- _TASK OBJECTIVE_
Give again, unaltered, the lines of the listing below that run from the line having "customer number: 10095903 -> 10095800" through the line having "total: 16932.63 -> 14373.61".

(Beginning of GIVEN INFORMATION)

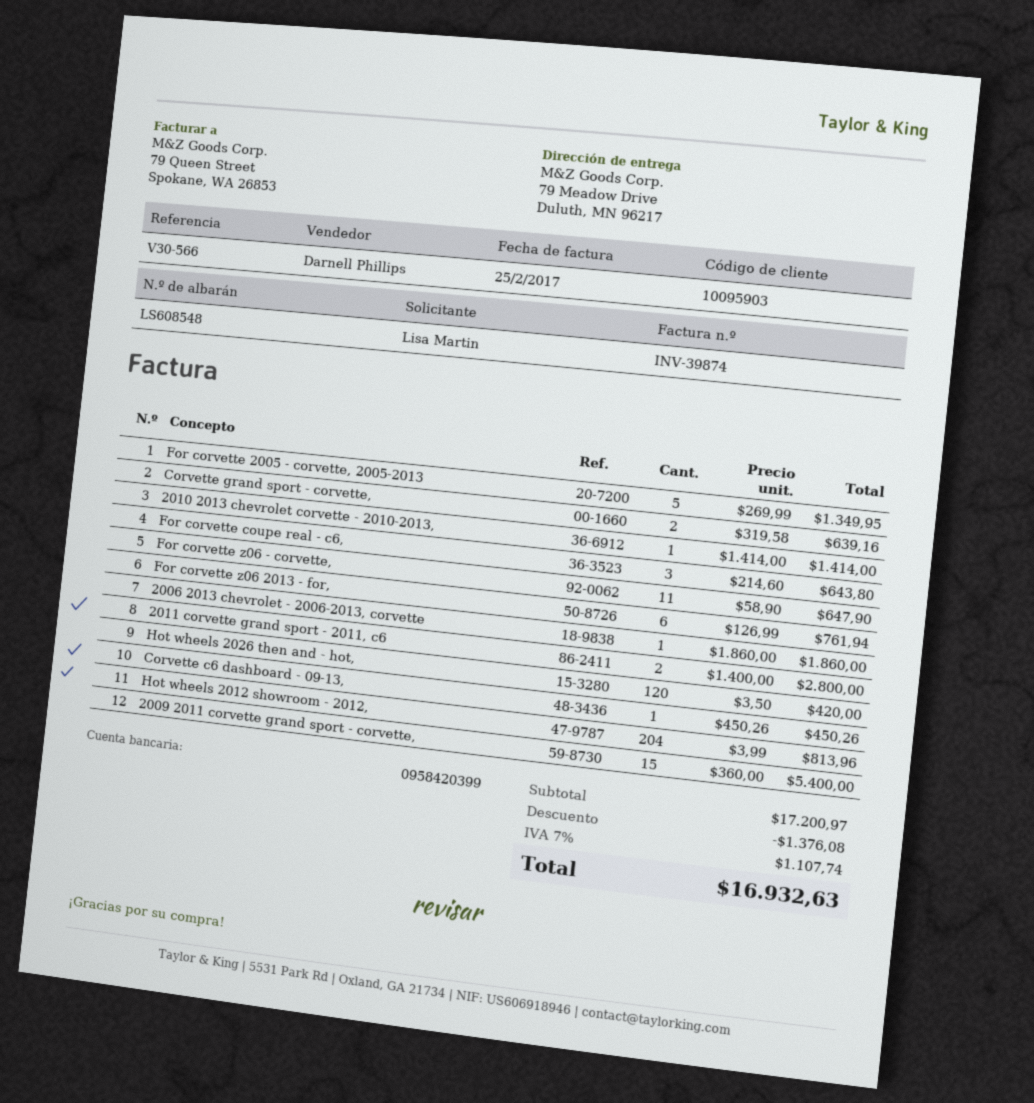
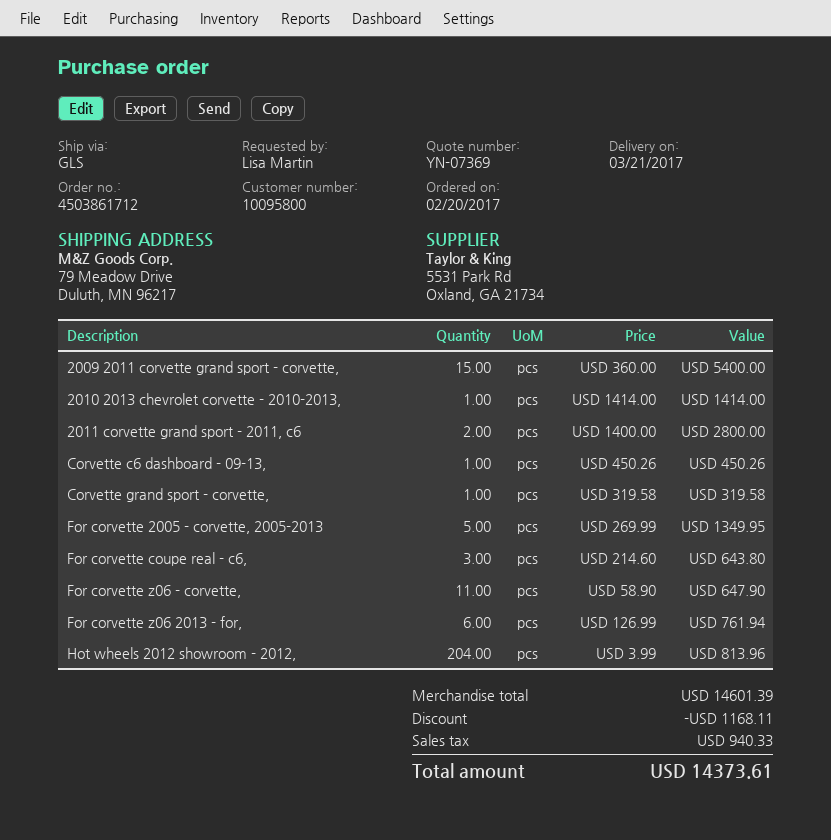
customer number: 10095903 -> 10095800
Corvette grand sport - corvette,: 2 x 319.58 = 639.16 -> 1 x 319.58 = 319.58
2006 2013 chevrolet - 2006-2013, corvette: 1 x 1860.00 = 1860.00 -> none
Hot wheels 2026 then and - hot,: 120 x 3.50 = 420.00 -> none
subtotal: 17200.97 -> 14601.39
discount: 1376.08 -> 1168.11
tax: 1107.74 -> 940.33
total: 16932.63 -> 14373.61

(End of GIVEN INFORMATION)
(Beginning of GIVEN INFORMATION)

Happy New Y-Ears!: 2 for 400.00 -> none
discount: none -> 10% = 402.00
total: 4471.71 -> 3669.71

(End of GIVEN INFORMATION)

- _EXERCISE OUTPUT_
customer number: 10095903 -> 10095800
Corvette grand sport - corvette,: 2 x 319.58 = 639.16 -> 1 x 319.58 = 319.58
2006 2013 chevrolet - 2006-2013, corvette: 1 x 1860.00 = 1860.00 -> none
Hot wheels 2026 then and - hot,: 120 x 3.50 = 420.00 -> none
subtotal: 17200.97 -> 14601.39
discount: 1376.08 -> 1168.11
tax: 1107.74 -> 940.33
total: 16932.63 -> 14373.61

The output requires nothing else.